Paul Ovungal Raphael1, Binu Puthur Simon2, Chandan Thankappan3, Lini Chacko4
The Subclavian Vein (SV) is one of the preferred route for central venous catheterisation. There is limited data comparing the efficacy of Ultrasound (US) guided Supraclavicular (SC) and Infraclavicular (IC) approaches for SV cannulation in India. The purpose of this study was to compare the effectiveness of these procedures.
We selected 130 patients aged ≥18 years (Mean age 59, men 57%) and recruited them equally into a supraclavicular and infraclavicular groups on alternate basis. Catheterisation was done by a single experienced anaesthesiologist using standard protocols. Information on age, sex, time for locating the vein, puncture time, number of attempts, catheter insertion time and incidence of complications were collected using a structured proforma. Data were analysed comparing the two groups using SPSS.

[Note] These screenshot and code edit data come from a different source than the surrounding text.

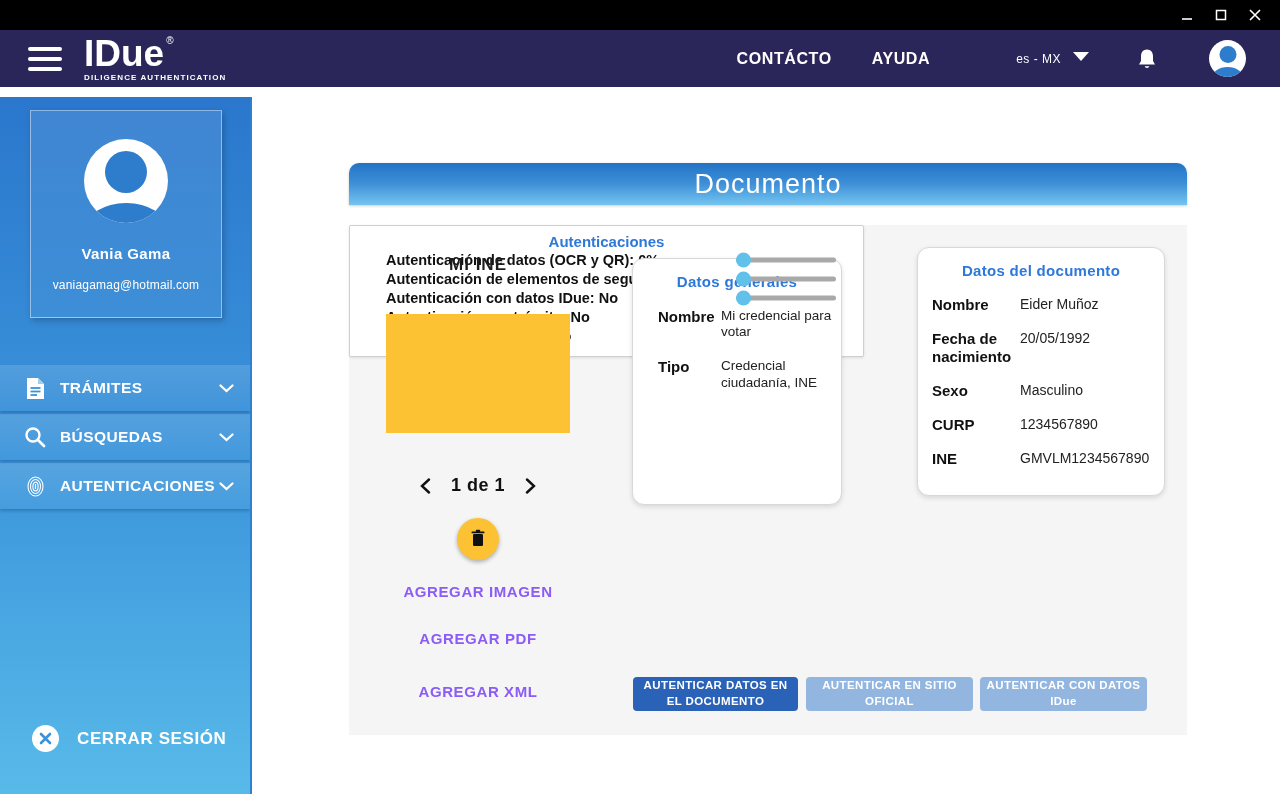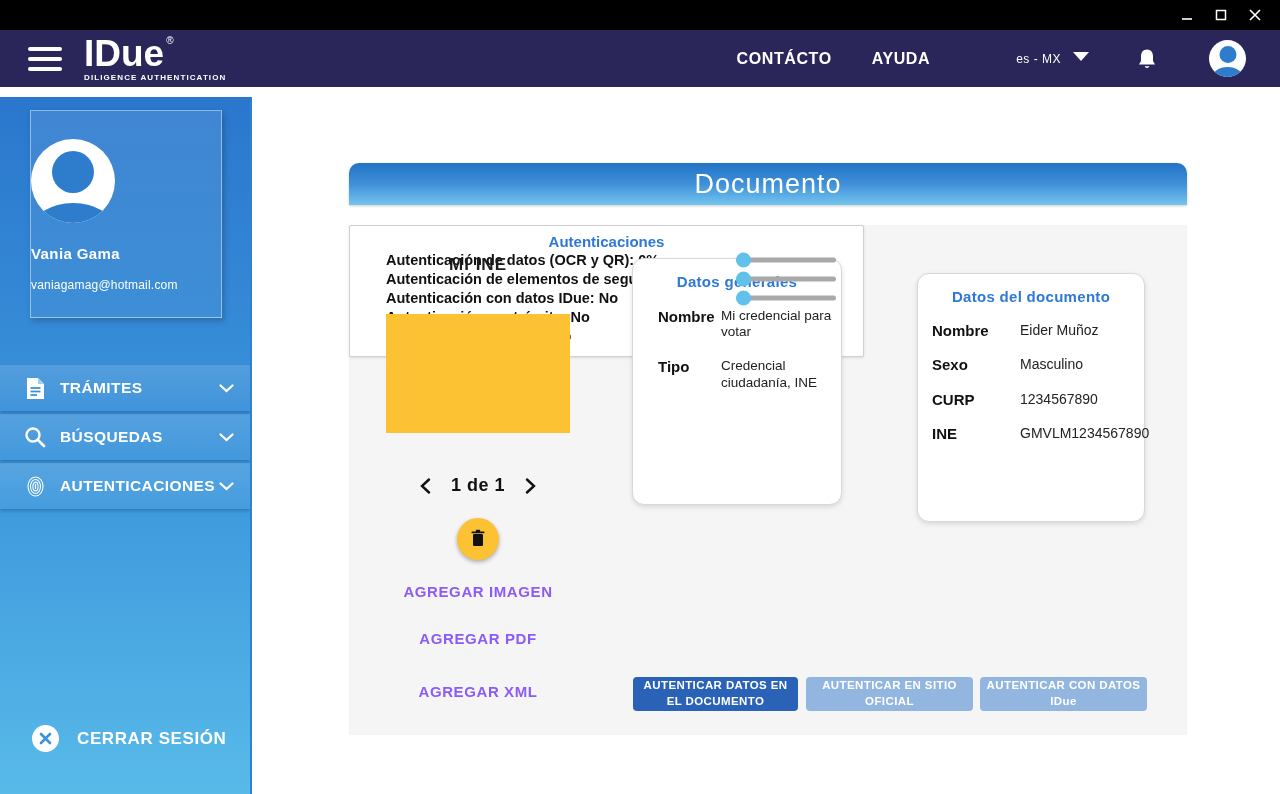--- a/index.html
+++ b/index.html
@@ -45,7 +45,7 @@
   .profile-card { position:absolute; left:30px; top:13px; width:192px; height:208px;
                   background:linear-gradient(180deg,rgba(255,255,255,0.10),rgba(255,255,255,0.04));
                   border:1px solid rgba(255,255,255,0.45); box-shadow:2px 3px 6px rgba(0,0,0,0.22);
-                  display:flex; flex-direction:column; align-items:flex-start; }
+                  display:flex; flex-direction:column; align-items:center; }
   .profile-avatar { margin-top:28px; width:84px; height:84px; border-radius:50%; background:#fff;
                     position:relative; overflow:hidden; }
   .profile-avatar .head { position:absolute; left:50%; top:14%; transform:translateX(-50%); width:50%; height:50%;

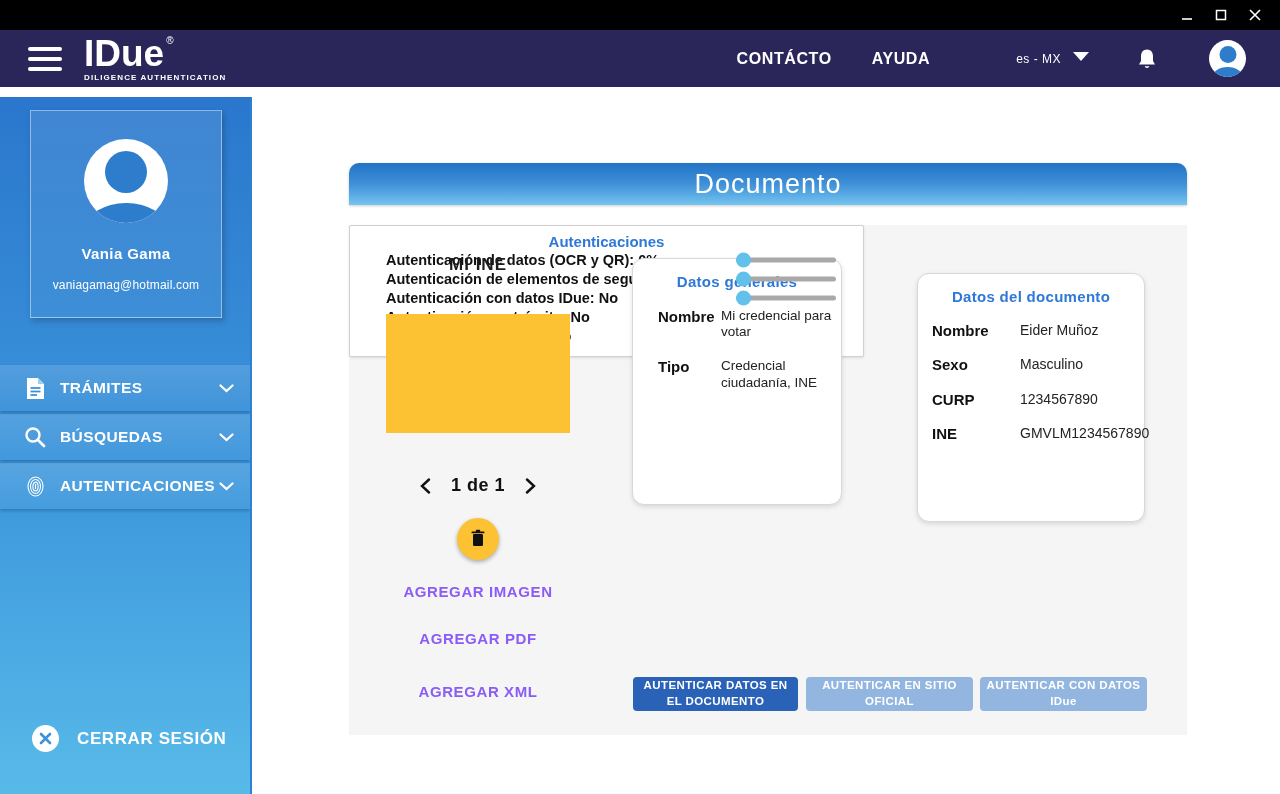--- a/index.html
+++ b/index.html
@@ -98,7 +98,7 @@
           box-shadow:0 2px 5px rgba(0,0,0,0.12); }
   .card-title { text-align:center; color:#2e78d8; font-size:15px; font-weight:bold; letter-spacing:0.3px; }
   .card-general { left:283px; top:33px; width:210px; height:247px; padding:14px 0 0 25px; }
-  .card-docdata { left:568px; top:48px; width:228px; height:249px; padding:14px 0 0 14px; }
+  .card-docdata { left:568px; top:22px; width:248px; height:249px; padding:14px 0 0 14px; }
   .card-general .card-title { margin-right:25px; }
   .card-docdata .card-title { margin-right:14px; }
   .drow { display:flex; margin-top:20px; }

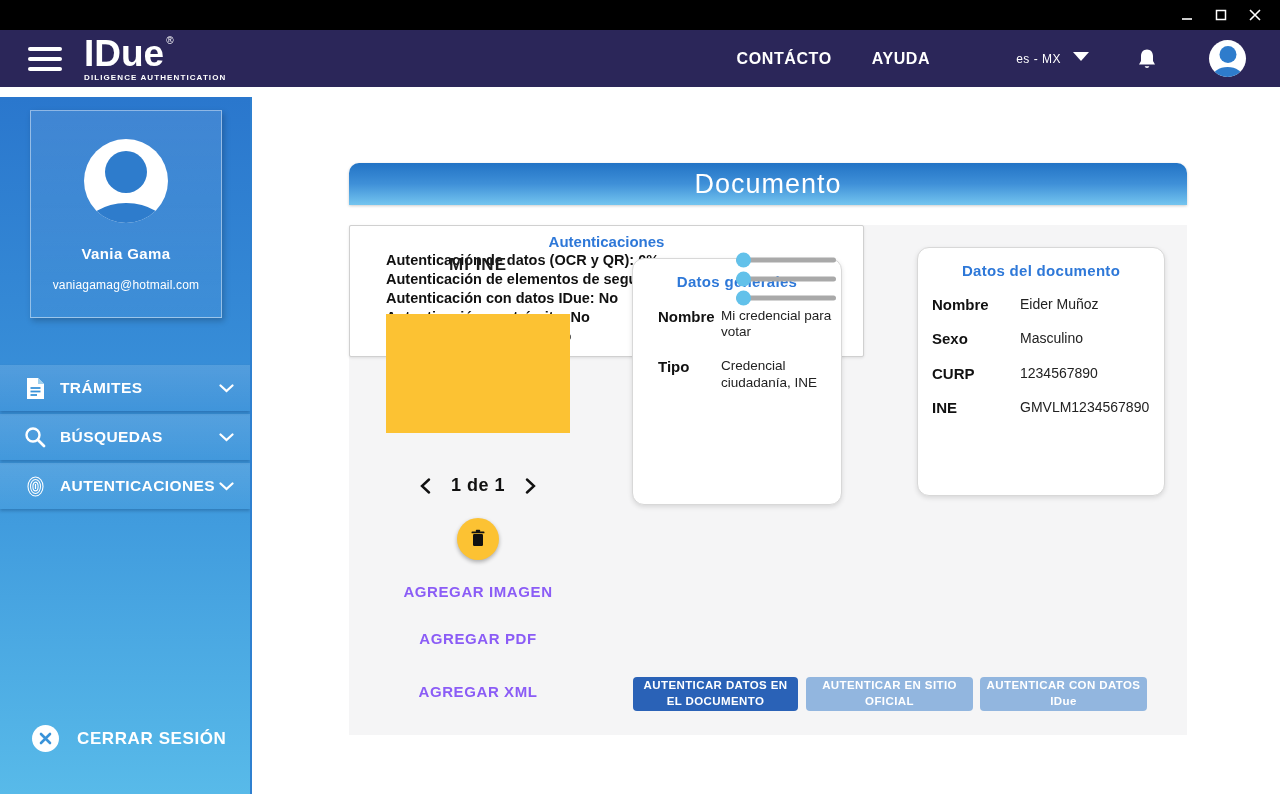--- a/index.html
+++ b/index.html
@@ -317,6 +317,10 @@
           <span class="drow-value">Eider Muñoz</span>
         </div>
         <div class="drow">
+          <span class="drow-label">Fecha de nacimiento</span>
+          <span class="drow-value">20/05/1992</span>
+        </div>
+        <div class="drow">
           <span class="drow-label">Sexo</span>
           <span class="drow-value">Masculino</span>
         </div>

The mean time for locating the vein was 24 seconds (s) in the infraclavicular group which is significantly higher than that in the supraclavicular group, 17s (p<0.001). The puncture time was 54 s in the IC group and 40 s in the SC group (p=0.001). Catheterisation time was 132 s in the IC group and 120 s in the SC group (p=0.003). Number of multiple attempts was 22 in the IC group and 8 in the SC group (p=0.005). There were no complications and no guide wire misplacements in either group.
The supraclavicular approach for US-guided subclavian vein catheterisation in adults is clinically more advantageous in terms of shorter time for location, puncture time, catheterisation time, lower number of attempts & a potentially lower incidence of complications when compared to the infraclavicular approach.